Publication
Histone-Net: a multi-paradigm computational framework for histone occupancy and modification prediction
Muhammad Nabeel Asim; Muhammad Ali Ibrahim; Muhammad Imran Malik; Imran Razzak; Andreas Dengel; Sheraz Ahmed
In: Complex & Intelligent Systems, Pages 1-21, Springer, 7/2022.
Abstract
Deep exploration of histone occupancy and covalent post-translational modifications (e.g., acetylation, methylation) is essential to decode gene expression regulation, chromosome packaging, DNA damage, and transcriptional activation.

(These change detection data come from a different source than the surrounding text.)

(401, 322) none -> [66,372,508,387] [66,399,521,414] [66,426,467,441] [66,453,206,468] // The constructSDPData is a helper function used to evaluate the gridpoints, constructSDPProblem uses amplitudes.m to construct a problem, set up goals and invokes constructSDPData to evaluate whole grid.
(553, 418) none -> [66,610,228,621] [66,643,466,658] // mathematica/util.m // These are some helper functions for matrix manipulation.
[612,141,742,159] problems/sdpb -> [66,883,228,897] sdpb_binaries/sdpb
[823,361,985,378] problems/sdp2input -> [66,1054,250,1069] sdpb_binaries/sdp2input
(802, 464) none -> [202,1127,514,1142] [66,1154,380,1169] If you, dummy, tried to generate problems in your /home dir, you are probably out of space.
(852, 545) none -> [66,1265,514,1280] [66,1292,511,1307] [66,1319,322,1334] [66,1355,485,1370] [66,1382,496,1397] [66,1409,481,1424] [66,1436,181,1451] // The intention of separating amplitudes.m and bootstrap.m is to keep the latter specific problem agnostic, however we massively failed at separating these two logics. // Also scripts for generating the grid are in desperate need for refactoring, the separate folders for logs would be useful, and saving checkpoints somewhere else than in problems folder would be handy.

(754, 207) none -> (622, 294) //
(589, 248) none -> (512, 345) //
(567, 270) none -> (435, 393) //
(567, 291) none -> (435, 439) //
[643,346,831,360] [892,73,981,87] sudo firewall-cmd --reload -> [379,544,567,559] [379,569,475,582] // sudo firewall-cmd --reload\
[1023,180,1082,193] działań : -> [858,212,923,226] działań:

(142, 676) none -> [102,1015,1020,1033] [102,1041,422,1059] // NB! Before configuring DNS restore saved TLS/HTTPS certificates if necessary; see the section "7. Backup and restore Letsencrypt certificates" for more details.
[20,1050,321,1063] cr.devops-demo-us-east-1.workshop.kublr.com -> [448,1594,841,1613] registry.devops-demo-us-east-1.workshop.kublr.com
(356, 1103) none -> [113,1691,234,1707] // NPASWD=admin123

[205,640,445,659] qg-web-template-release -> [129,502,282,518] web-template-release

Existing
computational approaches are unable to precisely predict histone occupancy and modifications mainly due to the use of
sub-optimal statistical representation of histone sequences. For the establishment of an improved histone occupancy and
modification landscape for multiple histone markers, the paper in hand presents an end-to-end computational multi-paradigm
framework “Histone-Net”. To learn local and global residue context aware sequence representation, Histone-Net generates
unsupervised higher order residue embeddings (DNA2Vec) and presents a different application of language modelling,
where it encapsulates histone occupancy and modification information while generating higher order residue embeddings
(SuperDNA2Vec) in a supervised manner. We perform an intrinsic and extrinsic evaluation of both presented distributed
representation learning schemes. A comprehensive empirical evaluation of Histone-Net over ten benchmark histone markers data
sets for three different histone sequence analysis tasks indicates that SuperDNA2Vec sequence representation and softmax
classifier-based approach outperforms state-of-the-art approach by an average accuracy of 7%. To eliminate the overhead of
training separate binary classifiers for all ten histone markers, Histone-Net is evaluated in multi-label classification paradigm,
where it produces decent performance for simultaneous prediction of histone occupancy, acetylation, and methylation.